When I tell people stories about my 13-year relationship with my first “real” dog Chewbacca, they look at me like I’ve got three heads.

 

“Your dog climbed trees?”

 

“Your dog played Frisbee for seven hours with 15 different people?”

 

“Your dog re-wired your entire house?”

 

Ok, that last one isn’t true, but the first two are. Now my charge is named Bean, and she’s pretty cool. She is incredibly fast, she smiles at me and loves to have her belly rubbed. Of course if you hear my friends talk - “she sheds too much,”  “won’t stay out of the garbage” and “does nothing but scrounge for loose scraps of food behind the sofa,” you’d think that having a dog is grounds for commitment. But then when you peek in to the living room and see Bean exuding her charm towards them on the sofa “which the dog is not allowed on”, you realize that underneath everyone’s hard, crusty exterior, is a big, gooey dog lover. Ok, maybe dog-liker.

Bean is a weirdo, but she likes being in the boat
Bean is a weirdo, but she likes being in the boat

 

“I hate it when your dog licks my toes.”

 

Having a dog is like having a best friend who only wants to do what you want to do. It’s as if whatever you want to do is their favorite thing in the whole world. Basically, you are their world. Once your dog has mastered the business of going outside to do his or her duty and gotten to learn the basic rules of the house it’s a perfect relationship. This relationship extends to all parts of you as well. If you’re sad, the dog knows and tries to be sweet to you. If you’re angry, they will try to make you smile. And, if you’re happy they will expect you to share that happiness in the form of something good to eat – like hamburgers or your favoritepair of Converse All-Stars.

 

If you ever run in to someone else with their dog, you immediately start judging their dog compared to yours. It’s something similar to people comparing their cars.

 

“Mine is a 2014, with all-wheel drive and a penchant for chasing squirrels”

 

“Mine is a 2009 who barks at shadows and fights with the garden hose.”

 

“Mine is a 2010 limited edition import that is great on mileage, dependable but doesn’t provide the lumbar support I need for long commutes. Oh my aching back!”

 

See? Everyone’s dog is an extension of them and vice versa. Your dog is totally freakin’ awesome and it’s everyone else who has the problem. Meanwhile, all their dogs are made of designer genes that impart an air of superiority.

 

“Mine is a labradoodle and has no pet dander.” (They neglect to tell you that the dog poops in the ficus and got its tongue stuck to a frozen swingset.)

 

“I’ve got a chiwaheenie. It’s a cross between a chia pet, and a Datsun 280Z. We think there’s some Scottish Highland Nutbar in there too. You should hear her swear when she gets stuck in the toilet bowl. She’s brilliant.”

 

“Mine is a cross between a bulldog and a shitzu. So yeah, pretty much. You can probably guess his name.”

 

“I think there’s another dog in that boat over there. I will bark at it.”
“I think there’s another dog in that boat over there. I will bark at it.”

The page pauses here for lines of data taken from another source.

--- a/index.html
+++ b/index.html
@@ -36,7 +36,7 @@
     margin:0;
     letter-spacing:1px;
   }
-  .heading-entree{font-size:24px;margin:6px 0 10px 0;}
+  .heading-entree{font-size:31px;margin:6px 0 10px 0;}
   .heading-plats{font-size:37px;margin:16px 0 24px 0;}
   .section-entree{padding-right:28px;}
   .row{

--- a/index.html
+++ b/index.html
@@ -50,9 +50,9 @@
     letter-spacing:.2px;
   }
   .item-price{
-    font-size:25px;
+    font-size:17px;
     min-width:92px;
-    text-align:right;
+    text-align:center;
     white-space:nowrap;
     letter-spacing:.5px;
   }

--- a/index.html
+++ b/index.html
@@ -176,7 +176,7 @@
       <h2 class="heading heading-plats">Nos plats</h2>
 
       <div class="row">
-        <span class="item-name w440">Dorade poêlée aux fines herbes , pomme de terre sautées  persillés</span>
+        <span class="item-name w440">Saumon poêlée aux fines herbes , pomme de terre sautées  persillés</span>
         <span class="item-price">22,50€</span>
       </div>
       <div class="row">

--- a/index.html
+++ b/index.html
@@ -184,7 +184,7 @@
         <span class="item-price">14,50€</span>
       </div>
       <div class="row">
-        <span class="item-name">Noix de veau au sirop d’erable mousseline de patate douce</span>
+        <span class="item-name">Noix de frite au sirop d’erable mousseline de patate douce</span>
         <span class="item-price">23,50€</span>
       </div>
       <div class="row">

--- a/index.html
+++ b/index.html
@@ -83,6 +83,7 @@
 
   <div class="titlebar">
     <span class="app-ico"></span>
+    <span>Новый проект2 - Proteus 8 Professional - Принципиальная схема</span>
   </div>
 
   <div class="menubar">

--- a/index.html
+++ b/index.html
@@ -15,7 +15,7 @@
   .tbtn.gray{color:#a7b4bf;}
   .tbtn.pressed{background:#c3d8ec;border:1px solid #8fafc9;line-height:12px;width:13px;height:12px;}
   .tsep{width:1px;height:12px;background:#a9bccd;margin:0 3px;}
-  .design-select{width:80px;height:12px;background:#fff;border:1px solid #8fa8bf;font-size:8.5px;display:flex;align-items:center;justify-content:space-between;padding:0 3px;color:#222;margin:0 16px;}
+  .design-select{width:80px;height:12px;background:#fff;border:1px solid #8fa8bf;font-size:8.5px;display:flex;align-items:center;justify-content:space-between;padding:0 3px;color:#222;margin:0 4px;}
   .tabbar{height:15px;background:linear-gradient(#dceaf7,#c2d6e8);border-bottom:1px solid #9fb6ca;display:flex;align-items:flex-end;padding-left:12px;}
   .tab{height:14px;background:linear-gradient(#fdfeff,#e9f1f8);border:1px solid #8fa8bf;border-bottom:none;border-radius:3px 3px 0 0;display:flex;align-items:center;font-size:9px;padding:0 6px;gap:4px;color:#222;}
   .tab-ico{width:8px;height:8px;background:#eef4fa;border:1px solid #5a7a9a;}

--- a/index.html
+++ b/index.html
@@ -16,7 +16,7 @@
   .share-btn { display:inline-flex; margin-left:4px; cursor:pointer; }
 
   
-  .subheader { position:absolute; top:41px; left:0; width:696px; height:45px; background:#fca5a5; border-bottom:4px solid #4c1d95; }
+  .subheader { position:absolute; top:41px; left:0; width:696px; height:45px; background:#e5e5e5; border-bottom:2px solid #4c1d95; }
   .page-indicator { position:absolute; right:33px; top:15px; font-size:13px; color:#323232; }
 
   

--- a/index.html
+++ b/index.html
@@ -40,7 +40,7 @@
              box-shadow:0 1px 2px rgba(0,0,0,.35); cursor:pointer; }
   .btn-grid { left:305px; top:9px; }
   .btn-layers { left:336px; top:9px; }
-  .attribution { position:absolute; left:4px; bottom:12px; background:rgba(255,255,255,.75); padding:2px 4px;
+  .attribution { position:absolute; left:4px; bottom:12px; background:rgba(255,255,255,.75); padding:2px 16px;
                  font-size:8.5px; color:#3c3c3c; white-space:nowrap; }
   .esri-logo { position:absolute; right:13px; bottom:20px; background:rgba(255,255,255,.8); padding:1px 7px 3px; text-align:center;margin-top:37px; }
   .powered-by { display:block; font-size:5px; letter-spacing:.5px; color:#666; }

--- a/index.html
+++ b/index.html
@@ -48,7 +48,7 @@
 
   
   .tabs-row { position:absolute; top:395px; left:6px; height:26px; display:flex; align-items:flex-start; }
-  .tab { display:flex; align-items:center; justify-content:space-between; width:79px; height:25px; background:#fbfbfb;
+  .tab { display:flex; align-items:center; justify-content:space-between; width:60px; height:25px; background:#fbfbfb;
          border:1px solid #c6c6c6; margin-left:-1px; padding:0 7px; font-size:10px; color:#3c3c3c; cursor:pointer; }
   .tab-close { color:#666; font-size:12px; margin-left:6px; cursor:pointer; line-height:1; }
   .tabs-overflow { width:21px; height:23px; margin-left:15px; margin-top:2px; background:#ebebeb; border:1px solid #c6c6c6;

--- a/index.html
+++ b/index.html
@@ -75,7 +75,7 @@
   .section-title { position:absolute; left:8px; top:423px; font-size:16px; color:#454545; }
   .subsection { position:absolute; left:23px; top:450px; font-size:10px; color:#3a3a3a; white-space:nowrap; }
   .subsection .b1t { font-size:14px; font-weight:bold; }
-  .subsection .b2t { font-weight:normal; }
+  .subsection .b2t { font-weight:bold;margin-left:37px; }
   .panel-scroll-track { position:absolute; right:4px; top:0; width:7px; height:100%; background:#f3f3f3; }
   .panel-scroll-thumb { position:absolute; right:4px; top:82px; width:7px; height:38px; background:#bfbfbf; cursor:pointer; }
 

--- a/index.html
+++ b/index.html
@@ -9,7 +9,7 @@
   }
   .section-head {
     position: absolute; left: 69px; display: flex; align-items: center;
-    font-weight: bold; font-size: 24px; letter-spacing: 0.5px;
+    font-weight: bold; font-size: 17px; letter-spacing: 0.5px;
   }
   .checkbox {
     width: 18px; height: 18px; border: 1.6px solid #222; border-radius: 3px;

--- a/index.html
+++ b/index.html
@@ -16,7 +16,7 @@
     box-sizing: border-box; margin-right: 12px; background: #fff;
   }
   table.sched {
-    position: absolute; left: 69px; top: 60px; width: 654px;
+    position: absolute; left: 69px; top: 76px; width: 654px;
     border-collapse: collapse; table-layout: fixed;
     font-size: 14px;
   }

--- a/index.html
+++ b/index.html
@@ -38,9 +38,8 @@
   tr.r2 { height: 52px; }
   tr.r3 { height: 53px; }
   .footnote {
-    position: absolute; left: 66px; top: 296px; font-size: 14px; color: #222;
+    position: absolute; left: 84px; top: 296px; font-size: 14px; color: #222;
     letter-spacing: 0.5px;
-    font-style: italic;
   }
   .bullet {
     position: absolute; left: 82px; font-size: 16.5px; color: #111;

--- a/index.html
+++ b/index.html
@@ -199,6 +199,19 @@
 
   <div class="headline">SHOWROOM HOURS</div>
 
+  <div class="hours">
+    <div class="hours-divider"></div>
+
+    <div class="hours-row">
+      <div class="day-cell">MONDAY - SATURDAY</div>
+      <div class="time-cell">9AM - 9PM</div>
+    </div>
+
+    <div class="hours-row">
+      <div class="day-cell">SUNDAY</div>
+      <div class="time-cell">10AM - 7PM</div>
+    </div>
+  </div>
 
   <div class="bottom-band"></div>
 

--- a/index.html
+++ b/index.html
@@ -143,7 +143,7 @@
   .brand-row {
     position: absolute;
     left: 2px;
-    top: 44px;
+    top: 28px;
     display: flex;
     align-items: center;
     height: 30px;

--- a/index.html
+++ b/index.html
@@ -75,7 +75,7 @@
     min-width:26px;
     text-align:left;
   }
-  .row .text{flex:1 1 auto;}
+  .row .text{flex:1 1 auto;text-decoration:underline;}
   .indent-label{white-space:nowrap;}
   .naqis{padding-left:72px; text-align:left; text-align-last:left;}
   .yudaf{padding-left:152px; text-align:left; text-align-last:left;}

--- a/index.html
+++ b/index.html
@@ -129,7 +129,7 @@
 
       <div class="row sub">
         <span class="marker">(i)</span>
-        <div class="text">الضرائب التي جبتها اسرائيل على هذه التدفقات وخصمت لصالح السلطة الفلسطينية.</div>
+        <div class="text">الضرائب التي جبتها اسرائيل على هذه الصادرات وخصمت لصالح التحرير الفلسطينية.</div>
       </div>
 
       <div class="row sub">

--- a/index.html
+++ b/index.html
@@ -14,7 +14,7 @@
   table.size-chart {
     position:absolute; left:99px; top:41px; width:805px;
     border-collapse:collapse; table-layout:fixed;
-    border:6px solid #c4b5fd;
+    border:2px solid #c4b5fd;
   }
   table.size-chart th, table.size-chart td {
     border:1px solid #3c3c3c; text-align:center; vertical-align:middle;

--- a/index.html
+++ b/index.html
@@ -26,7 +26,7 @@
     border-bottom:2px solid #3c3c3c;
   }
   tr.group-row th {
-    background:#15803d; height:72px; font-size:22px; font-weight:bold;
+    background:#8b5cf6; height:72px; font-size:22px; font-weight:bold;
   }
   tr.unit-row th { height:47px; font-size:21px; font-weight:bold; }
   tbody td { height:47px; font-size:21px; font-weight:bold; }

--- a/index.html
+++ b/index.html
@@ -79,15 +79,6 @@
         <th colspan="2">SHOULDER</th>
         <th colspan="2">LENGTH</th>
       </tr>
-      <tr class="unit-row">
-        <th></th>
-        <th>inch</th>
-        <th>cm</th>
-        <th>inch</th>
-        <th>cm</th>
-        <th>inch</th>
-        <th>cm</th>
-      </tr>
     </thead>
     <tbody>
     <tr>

Studies have shown that kids raised around animals, and dogs in particular, are more empathetic, compassionate and aware. They score higher on multiple-choice tests, win more trophies in sporting events, and always remember to send birthday cards to their parents. Basically, if you have a dog in the house, your kids will get into that exclusive Ivy-League school and make you a better parent than your neighbor’s kid who lives in the basement and has a plant as their best friend.